Une pandémie qui a remodelé la demande
La demande globale de semi-conducteurs de toutes sortes a augmenté au cours de la dernière décennie, avec l’essor de l’utilisation des smartphones et de la puissance de calcul. La hausse régulière des ventes de semi-conducteurs s’est essoufflée en 2019, mais elle a ensuite été stimulée de 5,4 % par la demande de 2020 pour les gadgets domestiques.
Dans le même temps, des machines autrefois largement mécaniques comme les voitures sont devenues plus intelligentes, impliquant l’utilisation de beaucoup plus de puces. Selon un rapport de Deloitte, l’électronique automobile devrait représenter environ 45 % du coût de fabrication d’une voiture d’ici à 2030. Le coût des composants à base de semi-conducteurs utilisés dans cette électronique devrait passer de 475 dollars en 2020 à 600 dollars en 2030.
À l’autre bout de la chaîne d’approvisionnement, la capacité de fabrication de puces a suivi le rythme de la croissance des ventes au cours des dernières années, ce qui suggère que les acheteurs utilisent la capacité dès qu’elle est mise en ligne. Un signe que la demande de semi-conducteurs a généralement correspondu aux ressources de production disponibles. Mais la fabrication de pointe s’est concentrée entre les mains d’un nombre de plus en plus restreint d’acteurs.
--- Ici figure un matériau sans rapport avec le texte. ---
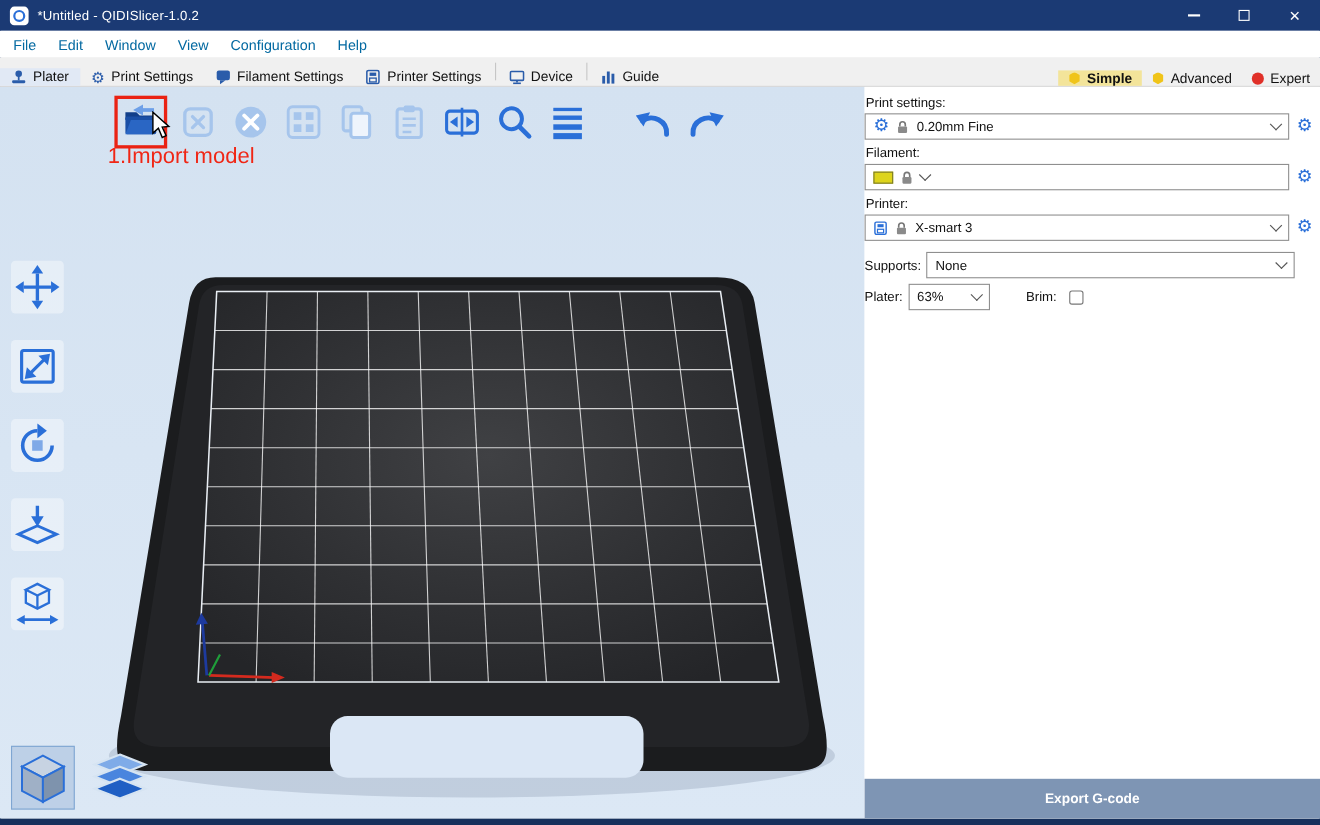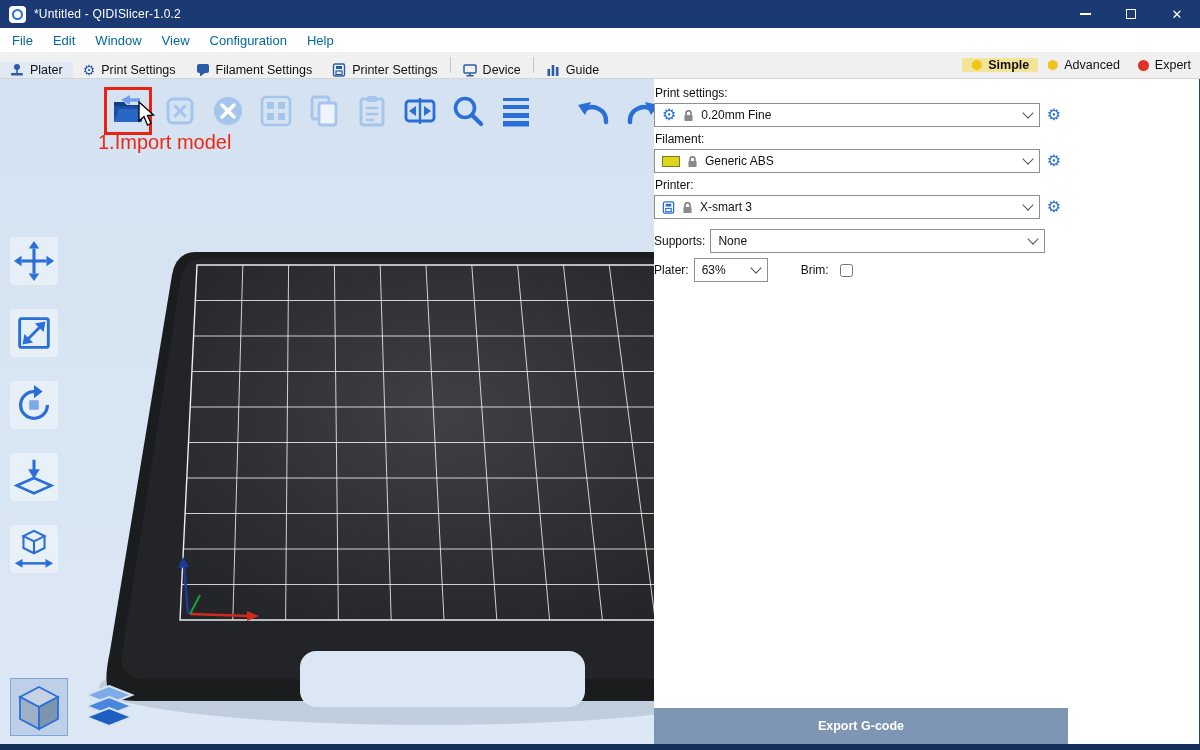--- a/index.html
+++ b/index.html
@@ -29,7 +29,7 @@
   .tab-divider { width:1px; background:#c6c6c6; margin:5px 2px; }
   .tab-ico { display:flex; align-items:center; }
   .gear-glyph { color:#2a5caa; font-size:14px; line-height:1; }
-  .modes { margin-left:auto; display:flex; align-items:center; }
+  .modes { margin-left:auto; display:flex; align-items:flex-end; }
   .mode { display:flex; align-items:center; gap:6px; padding:0 9px; }
   .mode.active { background:#f3e49a; font-weight:bold; }
   .hex { width:11px; height:11px; background:#f0c419; clip-path:polygon(50% 0%,93% 25%,93% 75%,50% 100%,7% 75%,7% 25%); }

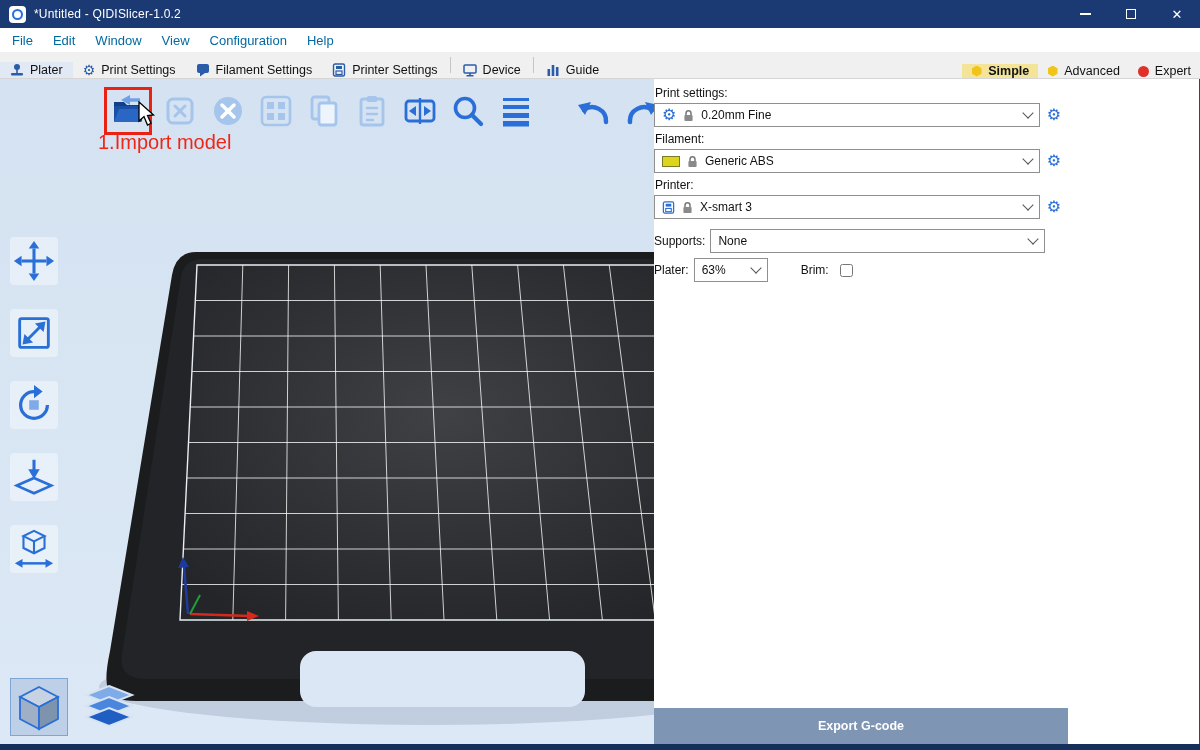--- a/index.html
+++ b/index.html
@@ -37,7 +37,7 @@
 
   
   .content { display:flex; height:665px; }
-  .viewport { position:relative; width:654px; height:665px; background:linear-gradient(180deg,#d4e2f1,#dce8f5); overflow:hidden;padding-left:12px; }
+  .viewport { position:relative; width:786px; height:665px; background:linear-gradient(180deg,#d4e2f1,#dce8f5); overflow:hidden;padding-left:12px; }
   .bed-svg { position:absolute; left:0; top:0; }
 
   

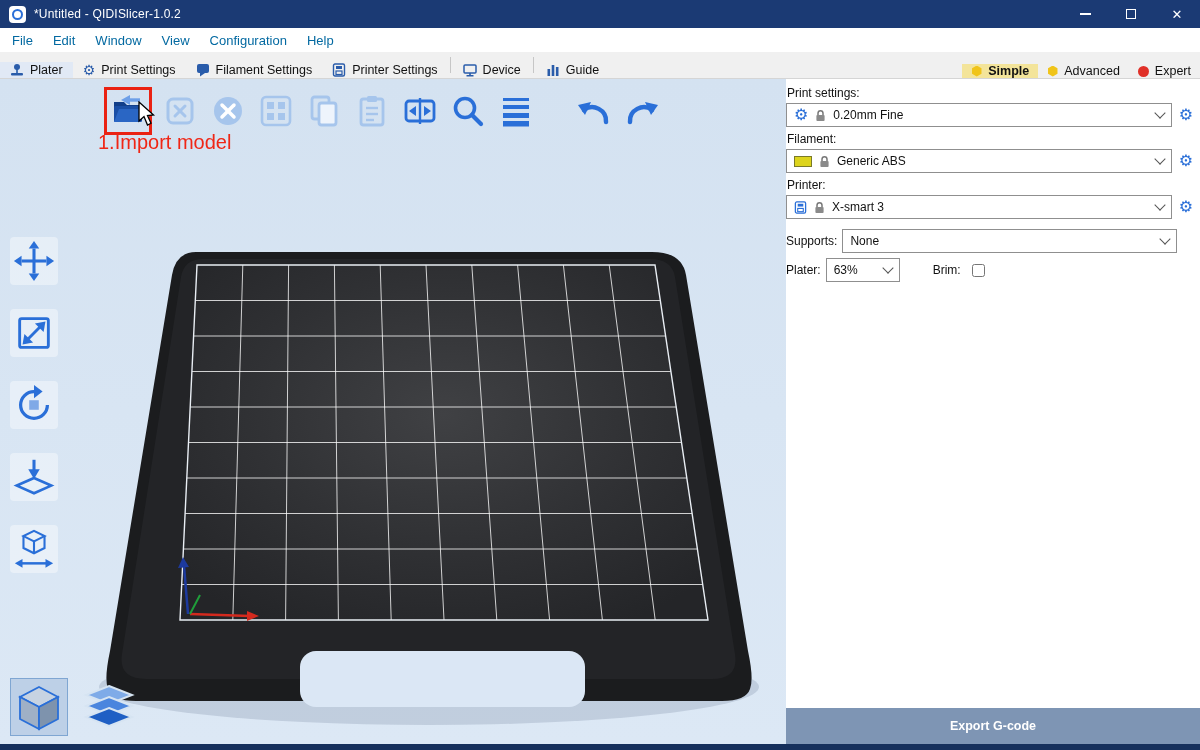--- a/index.html
+++ b/index.html
@@ -408,7 +408,6 @@
             <path d="M3 6 V4.3 A2.5 2.6 0 0 1 8 4.3 V6" fill="none" stroke="#777" stroke-width="1.5"></path>
             <rect x="1.4" y="6" width="8.2" height="6" rx="1" fill="#8a8a8a"></rect>
           </svg>
-          <span class="combo-text">Generic ABS</span>
           <span class="chevron"></span>
         </div>
         <span class="gear-btn">⚙</span>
Selon les experts de l’industrie, ce déséquilibre est particulièrement apparent dans les plaquettes de 200 millimètres, à partir desquelles sont fabriquées les puces bas de gamme. Il s’agit notamment des puces de gestion de l’énergie et des circuits intégrés d’affichage, nécessaires dans un large éventail de secteurs allant de l’automobile à l’électronique grand public, mais dont l’offre est actuellement limitée.
Les incertitudes causées par la pandémie ont également entraîné de fortes variations des commandes l’année dernière, ce qui a brouillé les cartes pour les fabricants de puces qui tentent d’adapter leurs capacités à la demande. C’est pourquoi les constructeurs automobiles ont dû interrompre leur production en 2021 et que les Playstations et les Xbox sont de plus en plus difficiles à trouver dans les magasins.
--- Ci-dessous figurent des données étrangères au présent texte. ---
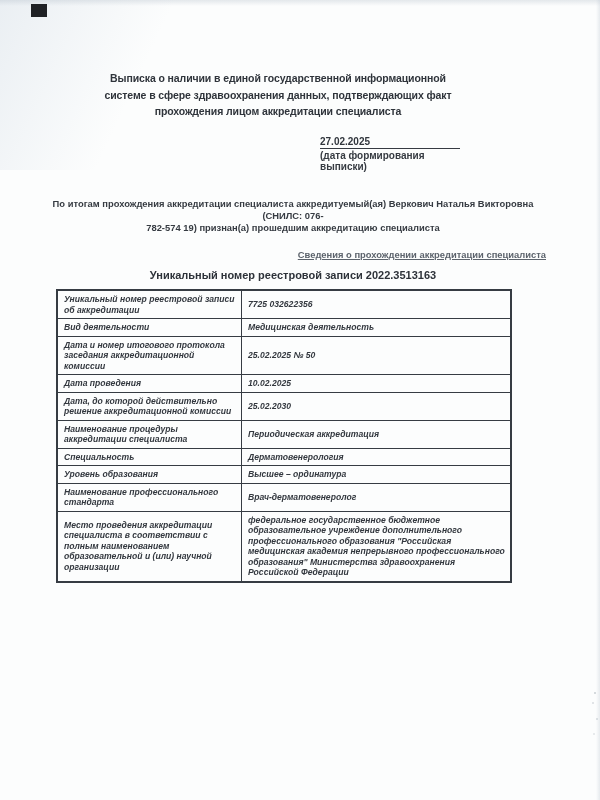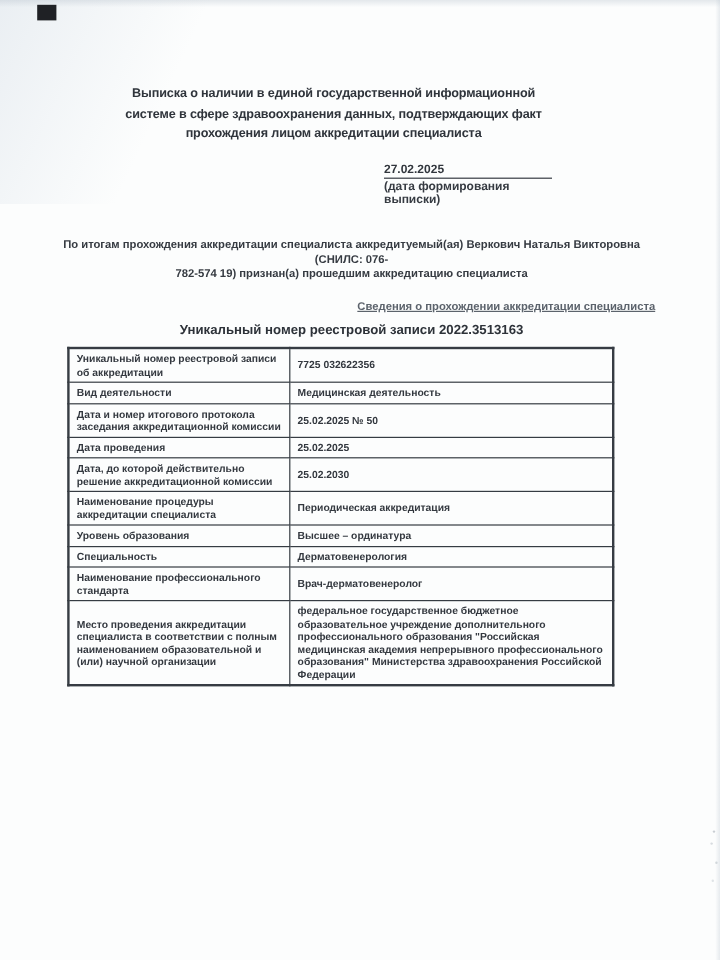--- a/index.html
+++ b/index.html
@@ -98,6 +98,7 @@
     line-height: 10.5px;
     color: #33383f;
     table-layout: fixed;
+    font-style: italic;
   }
   table.acc-table td {
     border: 1.5px solid #363c43;

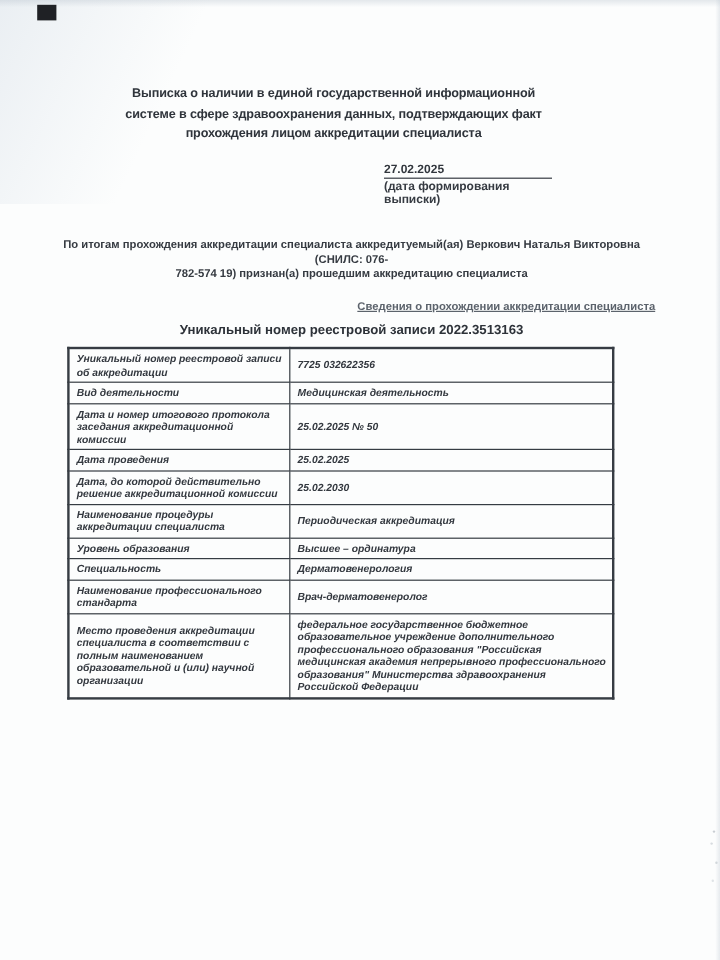--- a/index.html
+++ b/index.html
@@ -155,7 +155,7 @@
         </tr>
         <tr>
           <td class="cell-label">Дата проведения</td>
-          <td class="cell-value">25.02.2025</td>
+          <td class="cell-value">10.02.2025</td>
         </tr>
         <tr>
           <td class="cell-label">Дата, до которой действительно решение аккредитационной комиссии</td>

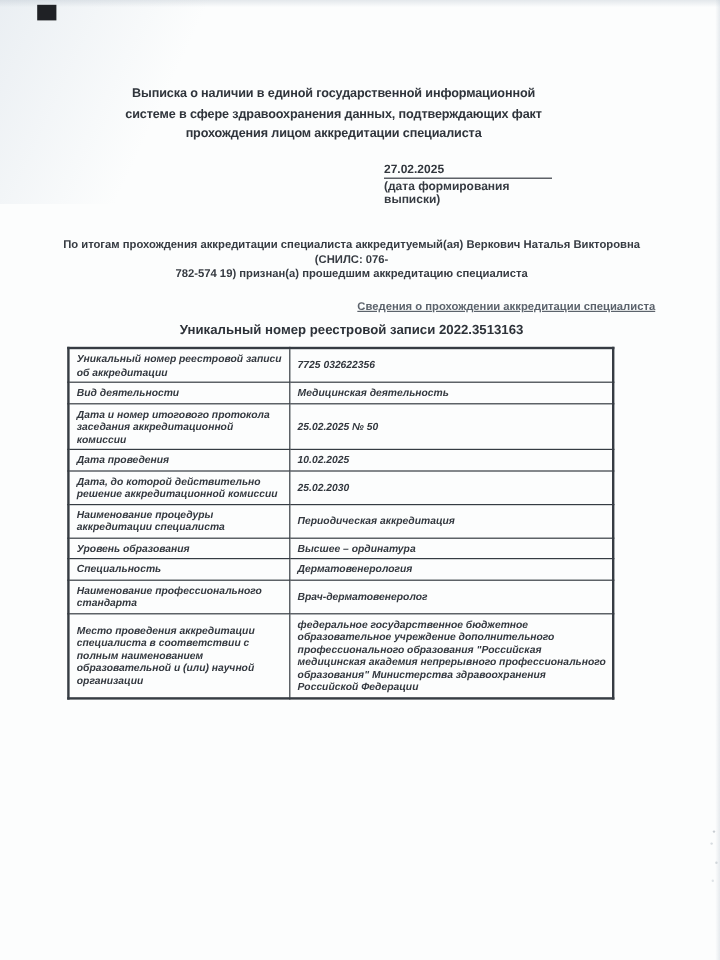--- a/index.html
+++ b/index.html
@@ -166,12 +166,12 @@
           <td class="cell-value">Периодическая аккредитация</td>
         </tr>
         <tr>
+          <td class="cell-label">Специальность</td>
+          <td class="cell-value">Дерматовенерология</td>
+        </tr>
+        <tr>
           <td class="cell-label">Уровень образования</td>
           <td class="cell-value">Высшее – ординатура</td>
-        </tr>
-        <tr>
-          <td class="cell-label">Специальность</td>
-          <td class="cell-value">Дерматовенерология</td>
         </tr>
         <tr>
           <td class="cell-label">Наименование профессионального стандарта</td>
Les constructeurs automobiles ont été les premiers touchés, en partie à cause d’une mauvaise planification des stocks. L’industrie a sous-estimé la consommation des véhicules et donc la quantité de puces dont elle avait besoin lorsque la pandémie a frappé. On s’attend maintenant à ce qu’ils manquent 61 milliards de dollars de ventes rien que cette année.
Le problème est encore amplifié par le fait que le coût de la fabrication des puces et du maintien du rythme des avancées technologiques a augmenté de manière exponentielle au cours de la décennie, faisant de la fabrication de semi-conducteurs un domaine réservé aux plus riches. À titre d’exemple, TSMC a augmenté ses dépenses d’investissement prévues pour 2021 de 63 % pour atteindre 28 milliards de dollars, tandis que Samsung consacre environ 116 milliards de dollars à un projet décennal visant à rattraper son grand rival taïwanais.